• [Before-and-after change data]
>>>>
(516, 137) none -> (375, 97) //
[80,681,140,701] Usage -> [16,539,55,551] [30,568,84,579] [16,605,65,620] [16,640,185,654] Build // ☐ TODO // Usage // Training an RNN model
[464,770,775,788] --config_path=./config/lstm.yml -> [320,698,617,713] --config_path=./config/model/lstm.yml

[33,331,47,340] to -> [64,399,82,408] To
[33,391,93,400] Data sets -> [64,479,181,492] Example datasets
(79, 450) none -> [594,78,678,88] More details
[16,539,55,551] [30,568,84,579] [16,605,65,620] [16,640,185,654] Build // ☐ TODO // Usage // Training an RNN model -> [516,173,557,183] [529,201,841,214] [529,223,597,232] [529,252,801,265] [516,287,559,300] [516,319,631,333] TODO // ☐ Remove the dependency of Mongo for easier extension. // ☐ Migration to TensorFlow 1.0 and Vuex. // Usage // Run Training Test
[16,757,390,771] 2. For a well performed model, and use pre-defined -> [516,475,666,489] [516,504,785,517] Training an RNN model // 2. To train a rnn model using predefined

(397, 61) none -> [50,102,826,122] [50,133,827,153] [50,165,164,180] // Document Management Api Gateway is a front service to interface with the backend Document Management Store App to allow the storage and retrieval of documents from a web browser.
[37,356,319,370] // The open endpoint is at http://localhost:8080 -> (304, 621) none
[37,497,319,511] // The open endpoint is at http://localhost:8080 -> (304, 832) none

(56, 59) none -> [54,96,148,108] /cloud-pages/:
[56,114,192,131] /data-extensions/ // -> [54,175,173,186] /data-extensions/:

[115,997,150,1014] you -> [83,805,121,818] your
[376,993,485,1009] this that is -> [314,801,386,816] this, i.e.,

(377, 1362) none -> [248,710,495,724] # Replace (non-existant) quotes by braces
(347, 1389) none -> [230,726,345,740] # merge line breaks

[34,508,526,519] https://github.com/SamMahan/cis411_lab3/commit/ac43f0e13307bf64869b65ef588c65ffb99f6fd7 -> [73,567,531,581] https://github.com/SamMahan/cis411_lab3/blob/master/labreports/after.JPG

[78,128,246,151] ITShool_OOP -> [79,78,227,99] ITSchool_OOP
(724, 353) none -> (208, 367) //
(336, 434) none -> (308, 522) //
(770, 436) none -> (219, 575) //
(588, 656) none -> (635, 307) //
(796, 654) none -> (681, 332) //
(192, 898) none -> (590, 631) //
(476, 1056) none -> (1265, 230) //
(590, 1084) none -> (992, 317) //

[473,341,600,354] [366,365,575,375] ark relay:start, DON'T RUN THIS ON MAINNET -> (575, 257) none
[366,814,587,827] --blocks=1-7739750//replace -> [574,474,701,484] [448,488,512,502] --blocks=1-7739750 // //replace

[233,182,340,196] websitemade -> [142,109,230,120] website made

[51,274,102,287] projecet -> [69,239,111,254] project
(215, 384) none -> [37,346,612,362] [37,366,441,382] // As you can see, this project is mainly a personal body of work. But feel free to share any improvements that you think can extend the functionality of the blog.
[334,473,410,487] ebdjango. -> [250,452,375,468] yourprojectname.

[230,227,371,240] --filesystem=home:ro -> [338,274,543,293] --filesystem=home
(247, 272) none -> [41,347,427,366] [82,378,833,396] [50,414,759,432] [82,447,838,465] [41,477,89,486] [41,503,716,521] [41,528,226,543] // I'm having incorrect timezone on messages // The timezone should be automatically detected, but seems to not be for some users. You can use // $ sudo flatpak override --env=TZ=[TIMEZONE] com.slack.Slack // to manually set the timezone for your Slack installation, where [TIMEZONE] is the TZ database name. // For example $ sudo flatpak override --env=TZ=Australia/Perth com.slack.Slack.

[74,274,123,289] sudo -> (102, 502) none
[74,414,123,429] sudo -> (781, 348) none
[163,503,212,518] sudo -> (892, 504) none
<<<<
Starting with the first line of the data above, copy each line exactly until you reach the line with "[33,331,47,340] to -> [64,399,82,408] To"; include that line as well.

• [Task answer]
(516, 137) none -> (375, 97) //
[80,681,140,701] Usage -> [16,539,55,551] [30,568,84,579] [16,605,65,620] [16,640,185,654] Build // ☐ TODO // Usage // Training an RNN model
[464,770,775,788] --config_path=./config/lstm.yml -> [320,698,617,713] --config_path=./config/model/lstm.yml

[33,331,47,340] to -> [64,399,82,408] To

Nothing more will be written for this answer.